The selection of the timing for removing the bone plate after fixation
The timing of removing the bone plate after fixation needs to be comprehensively judged in combination with the fracture healing condition, the patient’s age, the fracture site, the overall condition and the characteristics of the internal fixator. Generally, it is more appropriate to remove it 1 to 2 years after the operation, but the specific time needs to be evaluated on an individual basis. The following are the influences of different factors on the timing of extraction and the precautions:
First, the healing condition of fractures
Imaging assessment: Before removal, X-ray or CT examinations should be conducted to confirm that the fracture line has disappeared, the callus has formed well, and the fracture end has reached the clinical healing standard. If the fracture heals slowly or nonunion occurs, the fixation time needs to be prolonged.

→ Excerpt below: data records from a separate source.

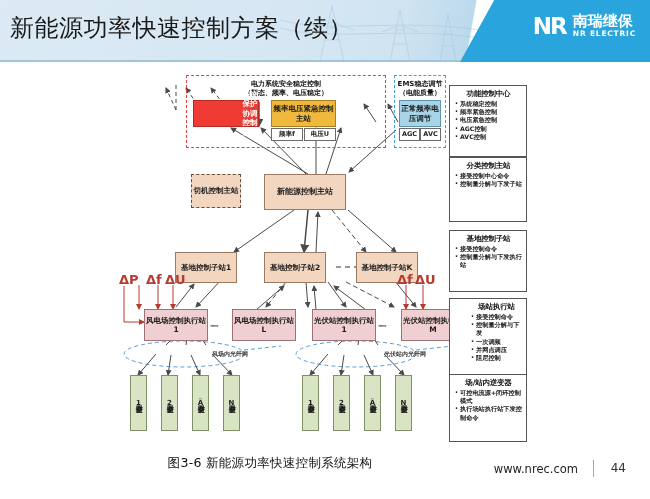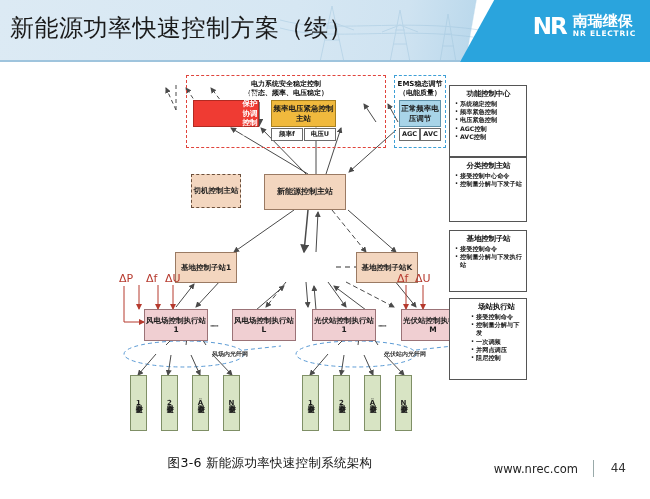--- a/index.html
+++ b/index.html
@@ -61,21 +61,21 @@
   .n-dash{background:#f3d6bf;border:1.4px dashed #6b4f3b;}
 
   .grp{position:absolute;box-sizing:border-box;}
   .grp-red{border:1.3px dashed #e0443c;}
   .grp-blue{border:1.3px dashed #3d9fd6;}
   .grp-label{
     position:absolute;width:100%;text-align:center;top:4px;
     font-size:7px;line-height:1.3;color:#111;font-weight:bold;
   }
 
-  .vlabel{position:absolute;font-size:11px;color:#b63a2e;font-weight:normal;}
+  .vlabel{position:absolute;font-size:13px;color:#b63a2e;font-weight:bold;}
   .flabel{position:absolute;font-size:6px;color:#333;font-weight:bold;}
 
   
   .inv{
     position:absolute;width:17px;height:56px;box-sizing:border-box;
     background:#d8e4c4;border:1px solid #7f8f66;
     display:flex;flex-direction:column;align-items:center;justify-content:center;
     font-size:7px;line-height:1.18;color:#1d1d1d;font-weight:bold;
   }
 
@@ -232,20 +232,21 @@
     <div class="node n-white" style="left:288px;top:66px;width:32px;height:13px;font-size:6.5px;">电压U</div>
 
     <div class="node n-blue" style="left:383px;top:38px;width:42px;height:27px;">正常频率电压调节</div>
     <div class="node n-white" style="left:383px;top:66px;width:21px;height:13px;font-size:6.5px;">AGC</div>
     <div class="node n-white" style="left:404px;top:66px;width:21px;height:13px;font-size:6.5px;">AVC</div>
 
     <div class="node n-dash" style="left:175px;top:112px;width:50px;height:34px;">切机控制主站</div>
     <div class="node n-peach" style="left:248px;top:112px;width:82px;height:36px;font-size:8px;">新能源控制主站</div>
 
     <div class="node n-peach" style="left:159px;top:190px;width:62px;height:31px;">基地控制子站1</div>
+    <div class="node n-peach" style="left:248px;top:190px;width:62px;height:31px;">基地控制子站2</div>
     <div class="node n-peach" style="left:340px;top:190px;width:62px;height:31px;">基地控制子站K</div>
 
     <div class="vlabel" style="left:103px;top:210px;">ΔP</div>
     <div class="vlabel" style="left:130px;top:210px;">Δf</div>
     <div class="vlabel" style="left:149px;top:210px;">ΔU</div>
     <div class="vlabel" style="left:381px;top:210px;">Δf</div>
     <div class="vlabel" style="left:399px;top:210px;">ΔU</div>
 
     <div class="node n-pink" style="left:128px;top:247px;width:64px;height:32px;">风电场控制执行站1</div>
     <div class="node n-pink" style="left:216px;top:247px;width:64px;height:32px;">风电场控制执行站L</div>
@@ -315,20 +316,25 @@
 
     <div class="panel" style="top:236px;height:82px;padding-left:20px;">
       <div class="panel-title">场站执行站</div>
       <div class="panel-li">接受控制命令</div>
       <div class="panel-li">控制量分解与下发</div>
       <div class="panel-li">一次调频</div>
       <div class="panel-li">并网点调压</div>
       <div class="panel-li">阻尼控制</div>
     </div>
 
+    <div class="panel" style="top:312px;height:68px;">
+      <div class="panel-title">场/站内逆变器</div>
+      <div class="panel-li">可控电流源+闭环控制模式</div>
+      <div class="panel-li">执行场站执行站下发控制命令</div>
+    </div>
 
   </div>
 
   <div class="caption">
     <span>图3-6 新能源功率快速控制系统架构</span>
   </div>
   <div class="footer-url">www.nrec.com</div>
   <div class="footer-div"></div>
   <div class="footer-pg">44</div>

Healing time: Generally, it takes 6 months to 1 year for limb fractures to heal, but it takes 1 to 2 years to fully restore bone strength. Premature removal may lead to re-displacement of the fracture, while too late removal may increase the difficulty of fracture or removal of the internal fixator.
Second, the patient’s age
Children and adolescents: The bone growth and metabolism are vigorous, and the healing speed is fast. Usually, removal can be considered 6 months to 1 year after the operation.
Adults: The healing speed is moderate, and it is generally removed 1 to 2 years after the operation.
Elderly people: Due to osteoporosis or decreased healing ability, the removal time may be delayed to more than two years, and in some cases, it is even recommended to keep it permanently.
Third, the fracture site
Non-weight-bearing parts of the upper limb, such as the clavicle and radius, can be removed relatively early, usually one to one and a half years after the operation.
The weight-bearing parts of the lower limbs, such as the femur and tibia, due to bearing greater stress, require a longer time to ensure fracture healing. They are usually removed one and a half to two years after the operation.
Near the joint: To avoid affecting the range of motion of the joint, it is recommended to remove it as soon as possible after the fracture has completely healed, but it is necessary to ensure that the bone strength is sufficient.
Fourth, general condition
Underlying diseases such as diabetes and malnutrition may affect fracture healing. It is necessary to control the condition first. Only after the fracture has healed to the standard can removal be considered.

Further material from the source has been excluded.